(Exercise objective)
For the data below, restate word for word only the lines from the line containing "tracking number: 1Z309YL81924458178" through the line containing "2014 – 2017 ACURA TLX 3.5L FWD FRONT PASSENGER", both ends included.

(Provided information)
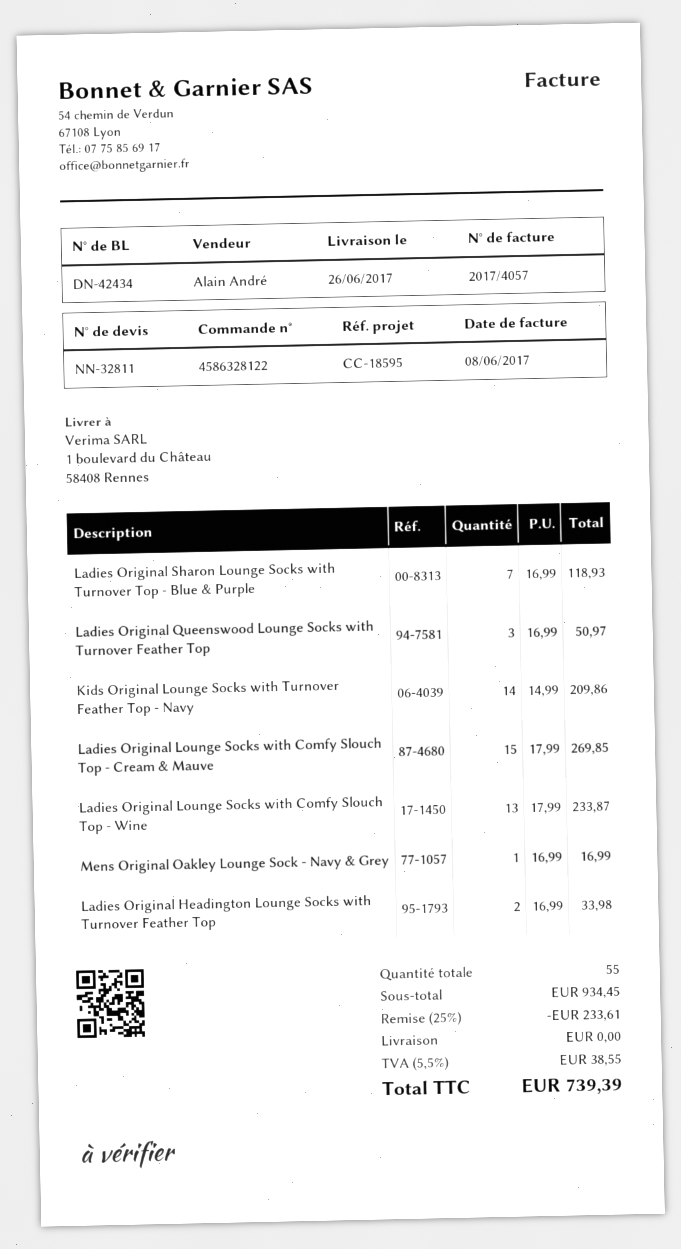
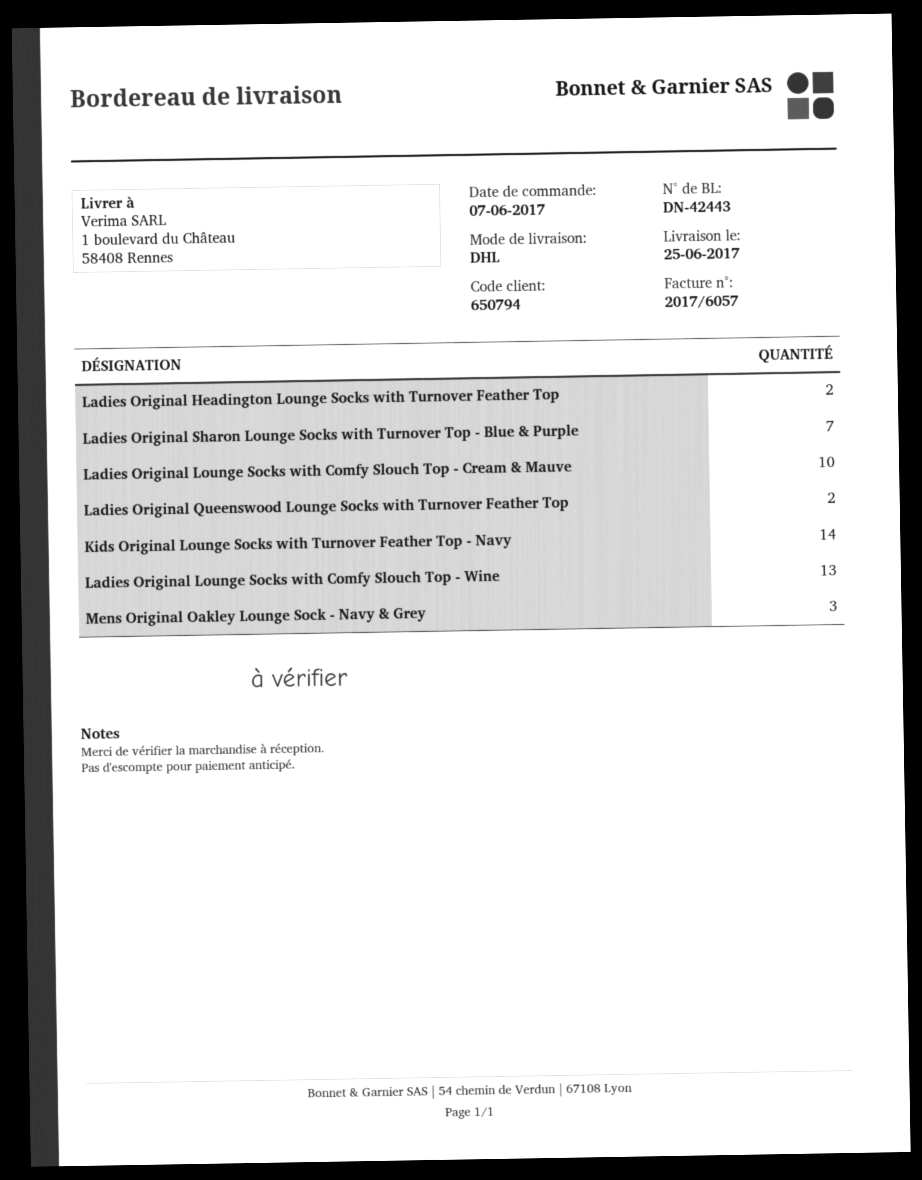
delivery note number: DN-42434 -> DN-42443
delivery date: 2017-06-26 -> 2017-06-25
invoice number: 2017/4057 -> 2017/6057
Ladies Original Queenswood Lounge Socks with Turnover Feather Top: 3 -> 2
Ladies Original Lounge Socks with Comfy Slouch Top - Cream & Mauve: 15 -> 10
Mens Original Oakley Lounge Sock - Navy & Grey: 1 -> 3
---
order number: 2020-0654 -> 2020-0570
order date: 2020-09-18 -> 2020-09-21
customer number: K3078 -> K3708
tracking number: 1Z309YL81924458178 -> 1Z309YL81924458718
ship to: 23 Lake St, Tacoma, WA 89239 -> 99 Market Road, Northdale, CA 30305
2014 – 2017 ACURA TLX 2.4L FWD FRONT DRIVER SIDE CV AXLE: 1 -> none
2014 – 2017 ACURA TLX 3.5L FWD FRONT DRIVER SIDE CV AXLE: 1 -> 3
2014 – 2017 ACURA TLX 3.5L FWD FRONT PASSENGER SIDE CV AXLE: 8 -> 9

(Solution for this task)
tracking number: 1Z309YL81924458178 -> 1Z309YL81924458718
ship to: 23 Lake St, Tacoma, WA 89239 -> 99 Market Road, Northdale, CA 30305
2014 – 2017 ACURA TLX 2.4L FWD FRONT DRIVER SIDE CV AXLE: 1 -> none
2014 – 2017 ACURA TLX 3.5L FWD FRONT DRIVER SIDE CV AXLE: 1 -> 3
2014 – 2017 ACURA TLX 3.5L FWD FRONT PASSENGER SIDE CV AXLE: 8 -> 9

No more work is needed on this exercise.